Há voluntários cansados, porque além das missões têm as suas famílias e empregos, há famílias que abriram portas a refugiados, muitos deles com traumas, e agora não sabem como atuar, há as barreiras da língua, e há a confrontação com situações marcantes. "Tudo isto pode levar a sentimentos de depressão, ansiedade, pânico, raiva, medo, desespero, culpa e impotência, entre outros, e à exaustão emocional", afirma Márcia Mendes, diretora do Serviço de Psicologia. "É preciso que o voluntário não se esqueça de si próprio. De cuidar da saúde física e mental", aconselham as profissionais do hospital.
Chorar às escondidas
Miguel Carvalho já tinha feito outras missões quando se juntou a amigos para ir ajudar o povo ucraniano.
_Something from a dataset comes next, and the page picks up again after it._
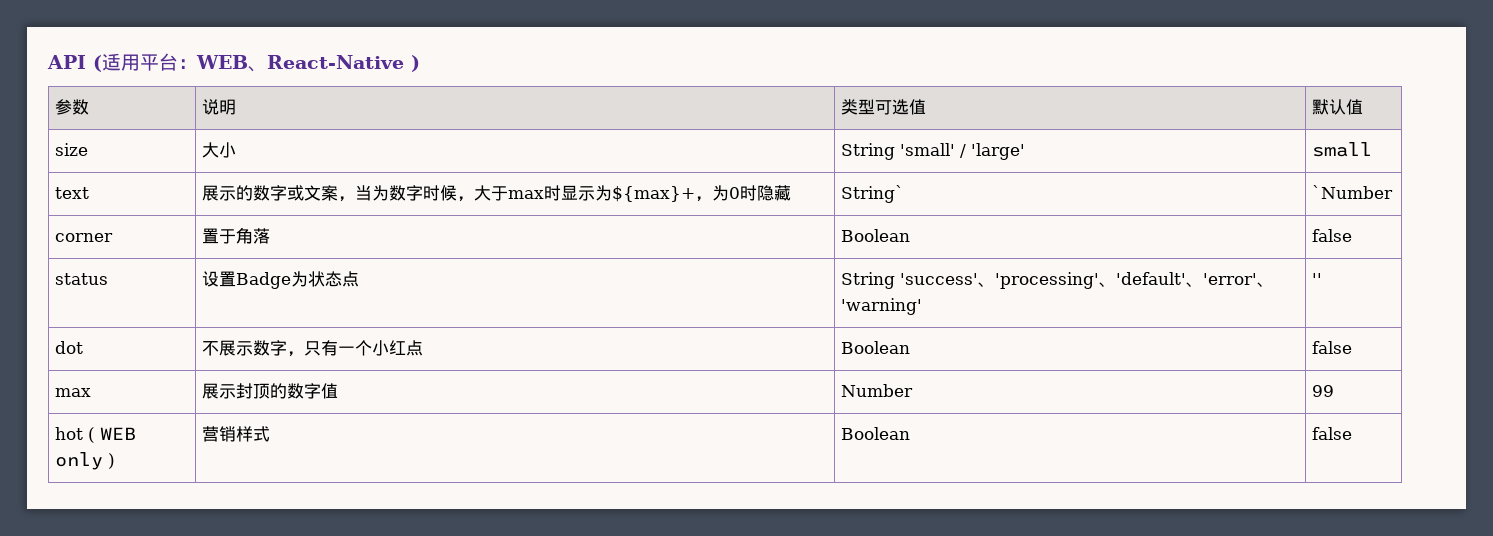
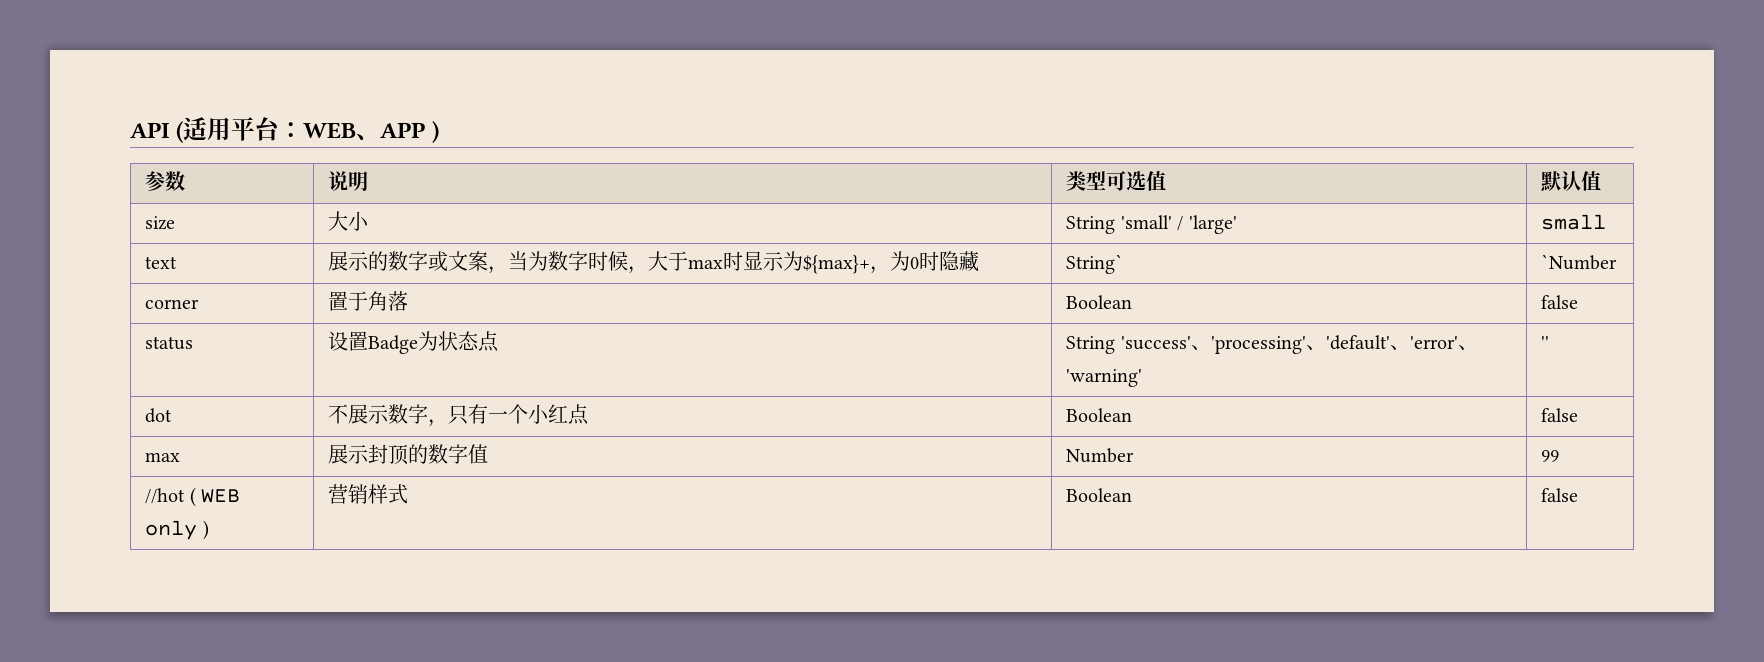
[267,55,404,69] React-Native -> [380,122,426,138] APP
[55,427,84,440] hot -> [145,488,186,504] //hot

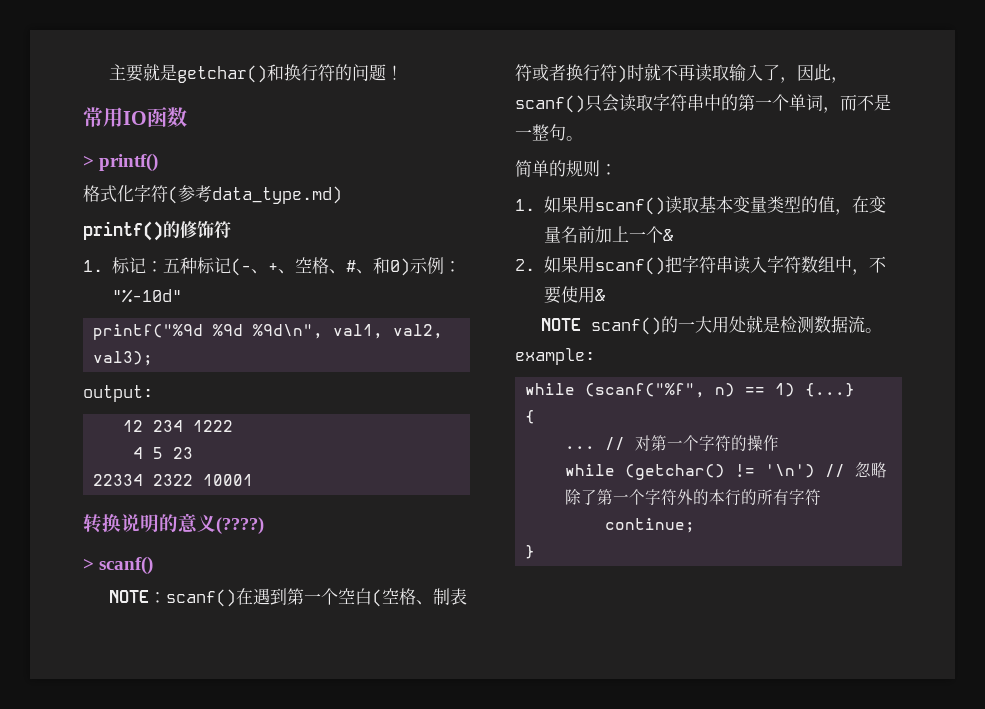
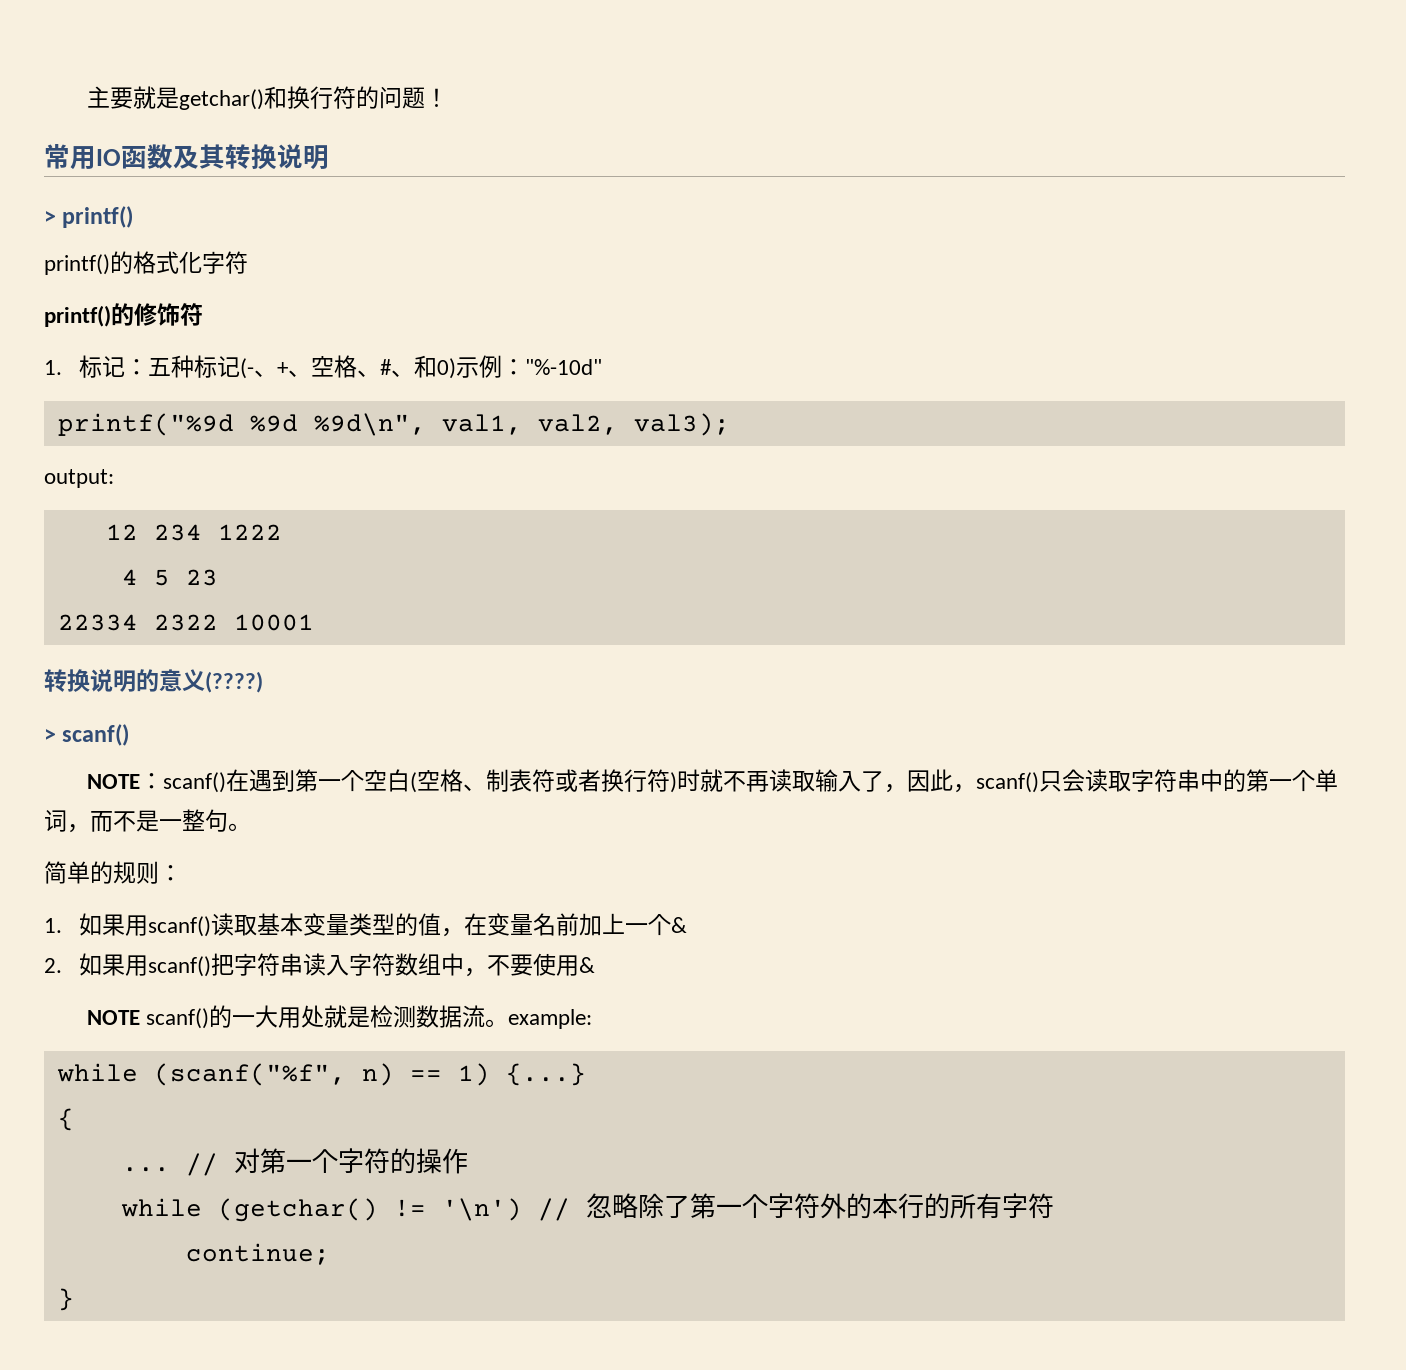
(187, 117) none -> [173,144,329,170] 及其转换说明
(159, 162) none -> [44,251,133,275] printf()的
[168,185,342,204] (参考data_type.md) -> (248, 262) none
Ainda o continua a fazer, mas reconhece que estes três meses "parecem uma vida". Admite também que há "menos defesas" neste caso. "Ver milhares de pessoas a sair com sacos plásticos na mão e com crianças, desnorteadas e em estado de choque, com histórias iguais às nossas... deixa um sentimento de perplexidade e de impreparação. É alguém que perdeu tudo e veste as mesmas sapatilhas, tem o mesmo telemóvel que nós", dá como exemplo. "Chegamos a ter de nos refugiar atrás de um autocarro para chorar. É uma carga emocional muito pesada", explica.
"Há que perceber que os voluntários também são pessoas, são humanos. Muitas vezes há a frustração de querer ajudar e não conseguir. Estas sessões são muito importantes. Deviam ser mais regulares", concorda Nataliya Khmil, da Amizade - Associação de Imigrantes de Gondomar.
Realçando a importância de ensinar os voluntários a gerir as emoções, antes da partida e depois do regresso, Maria José, da Associação AMA a Vida e Associação Nova Dimensão, confirma que há situações difíceis de gerir: "Há o sentimento de impotência, do como vou resolver, e depois o partir e deixar as coisas a meio, sentir que deixamos as pessoas desprotegidas, porque passaram a ser família".
Gratuito
Programa para todo o país
Este apoio gratuito está, para já, a ser realizado por seis psicólogas do Centro Hospitalar do Tâmega e Sousa (de forma voluntária), uma vez por mês. "Um voluntário vai encontrar pessoas destroçadas, empatizar com o sofrimento e isso causa desgaste", confirma Márcia Mendes. O programa de intervenção criado é para todo o país, com recurso ao online. "A principal questão será a exaustão emocional", acredita.